I have 30 p-values all very small (varying between $10^{-140}$ and $10^{-110}$), and I want to combine them in some way to get a single statistic. I learned about Fisher's method, but if I apply it to those small p-values, what I get is 0, probably due to lost of precision. But I want to get a certain number, not 0, since my purpose is to do the same for multiple methods and compare the statistics for each of them (each of the methods give 30 p-values, again all very small). I get 0 for each of the the methods, although they are in fact different, and getting 0 for all of the methods makes it impossible to compare them. A way is to get the mean of the logarithms of the 30 p-values, but I am not sure how much it makes sense. How can I solve this problem?

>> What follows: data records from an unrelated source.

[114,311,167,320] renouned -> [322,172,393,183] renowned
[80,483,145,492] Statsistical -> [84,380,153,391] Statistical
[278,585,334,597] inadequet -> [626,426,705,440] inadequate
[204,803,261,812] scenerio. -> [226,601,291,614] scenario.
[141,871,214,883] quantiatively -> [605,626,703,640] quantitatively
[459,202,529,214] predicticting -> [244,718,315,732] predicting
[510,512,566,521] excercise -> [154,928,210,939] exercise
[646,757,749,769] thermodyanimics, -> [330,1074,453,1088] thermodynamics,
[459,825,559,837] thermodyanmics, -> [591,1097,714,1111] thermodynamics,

• You get 0 for what exactly? - the test statistic or its p-value? Can you explain your calculation? Aug 16 '15 at 7:10
• I get 0 for the p-value of the statistic. I am doing the calculation using pchisq(-2*sum(log(pvals)), 2*length(pvals), lower.tail=FALSE) in R. I think what I should do is to add log.p=TRUE to the parameters of pchisq function. Aug 16 '15 at 7:22
• Edit the question to include that info. - it comes down to evaluating the cdf of the chi-squared distribution far out in the upper tail. Aug 16 '15 at 7:29
• Just curiosity: did R really give you such small p-values?! Most commands only go to 2*10^-16 as far as I know Aug 17 '15 at 7:51
• Yes, I used Wilcoxon test (wilcox.test in R) and it gave those p-values. Aug 18 '15 at 3:12

1. If underflow is the issue, you could simply compare the sum of their logs (the mean of the logs is entirely equivalent)

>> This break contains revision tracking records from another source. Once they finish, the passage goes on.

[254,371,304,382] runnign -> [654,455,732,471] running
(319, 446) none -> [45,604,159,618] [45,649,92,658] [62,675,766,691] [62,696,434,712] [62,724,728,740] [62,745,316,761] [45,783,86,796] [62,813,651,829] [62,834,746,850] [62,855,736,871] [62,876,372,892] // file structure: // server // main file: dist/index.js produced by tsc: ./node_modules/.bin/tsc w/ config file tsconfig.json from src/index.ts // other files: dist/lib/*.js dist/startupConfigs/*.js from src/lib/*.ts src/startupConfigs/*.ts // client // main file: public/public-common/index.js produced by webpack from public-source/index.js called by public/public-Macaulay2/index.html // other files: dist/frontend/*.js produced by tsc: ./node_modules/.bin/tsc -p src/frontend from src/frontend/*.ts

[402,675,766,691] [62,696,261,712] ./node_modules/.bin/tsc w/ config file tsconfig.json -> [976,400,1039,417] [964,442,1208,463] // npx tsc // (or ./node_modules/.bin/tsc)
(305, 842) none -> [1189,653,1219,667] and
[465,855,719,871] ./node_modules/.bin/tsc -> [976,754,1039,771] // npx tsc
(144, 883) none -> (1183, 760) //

Note that Fishers method actually compares $-2\sum_{i=1}^k \log(p_i)$ to a $\chi^2_{2k}$ ... so Fisher would also be working on the log scale.

2. However, it's not clear to me that there's necessarily any particularly meaningful comparison between two sets of extremely small p-values. For starters, the values in the extreme tail will tend to be quite sensitive to even small deviations from assumptions.

3. Some people would argue that you shouldn't compare p-values at all.